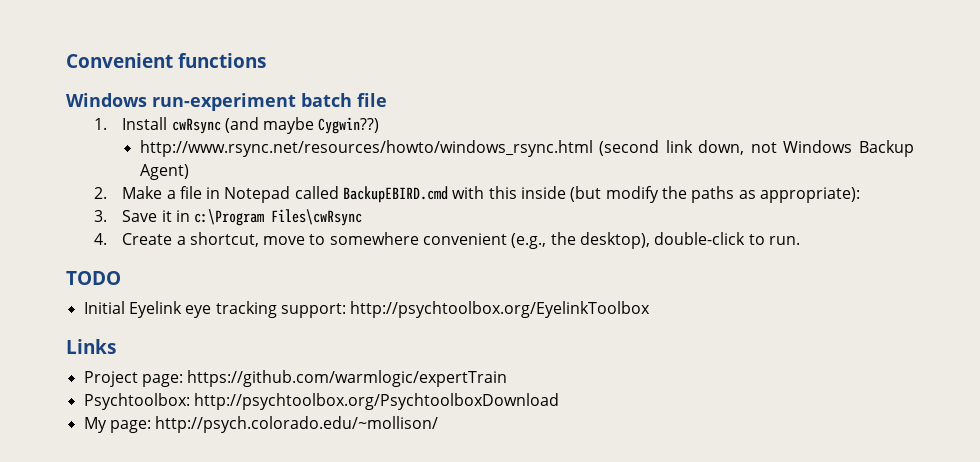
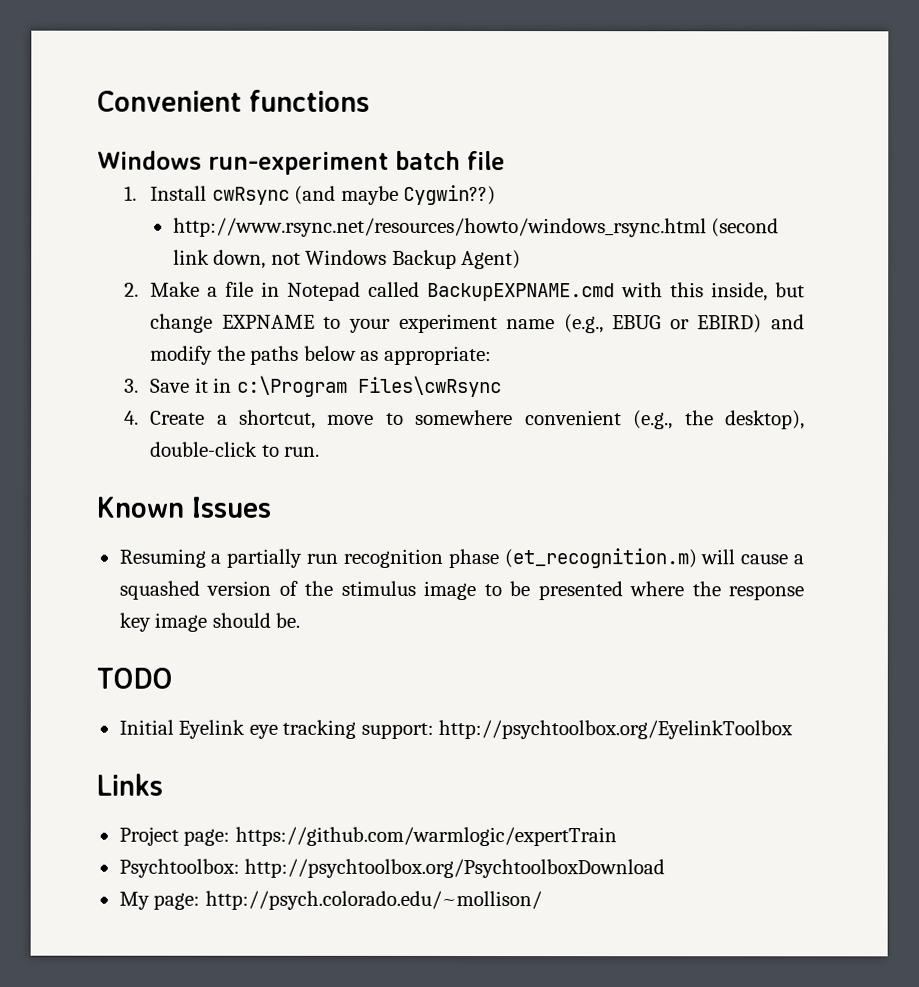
[343,186,449,203] BackupEBIRD.cmd -> [427,282,616,302] BackupEXPNAME.cmd
[521,186,860,203] inside (but modify the paths as appropriate): -> [711,282,806,302] [150,313,805,334] [150,345,492,366] inside, but change EXPNAME to your experiment name (e.g., EBUG or EBIRD) and modify the paths below as appropriate:
(801, 240) none -> [96,496,271,518] [118,548,804,569] [118,580,804,601] [118,612,301,632] // Known Issues // Resuming a partially run recognition phase (et_recognition.m) will cause a squashed version of the stimulus image to be presented where the response key image should be.

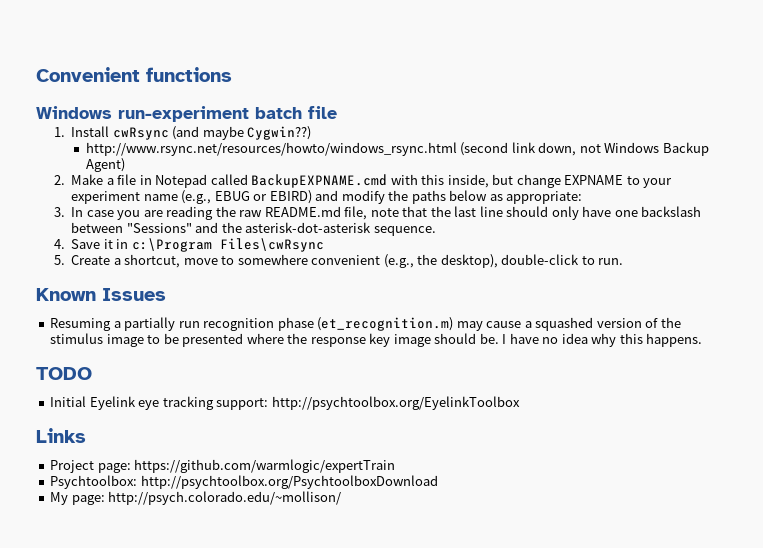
(139, 385) none -> [71,206,702,220] [71,222,436,236] [53,239,65,249] In case you are reading the raw README.md file, note that the last line should only have one backslash between "Sessions" and the asterisk-dot-asterisk sequence. // 4.
[123,410,139,425] 4. -> [53,255,65,265] 5.
[700,549,736,565] will -> [456,321,483,331] may
(301, 620) none -> [502,333,703,347] I have no idea why this happens.

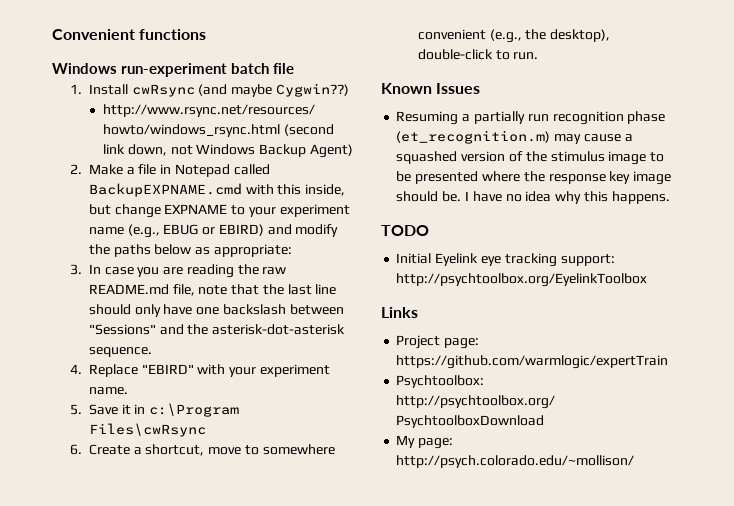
(65, 244) none -> [88,364,330,377] [88,387,128,395] [69,404,82,415] Replace "EBIRD" with your experiment name. // 5.
[53,255,65,265] 5. -> [69,444,82,455] 6.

## Work instruction
Would you give again, exactly as written, the lines from the one containing "(301, 620) none" through the end of the records, with no pictures and no other lines?

## Solution for this exercise
(301, 620) none -> [502,333,703,347] I have no idea why this happens.

(65, 244) none -> [88,364,330,377] [88,387,128,395] [69,404,82,415] Replace "EBIRD" with your experiment name. // 5.
[53,255,65,265] 5. -> [69,444,82,455] 6.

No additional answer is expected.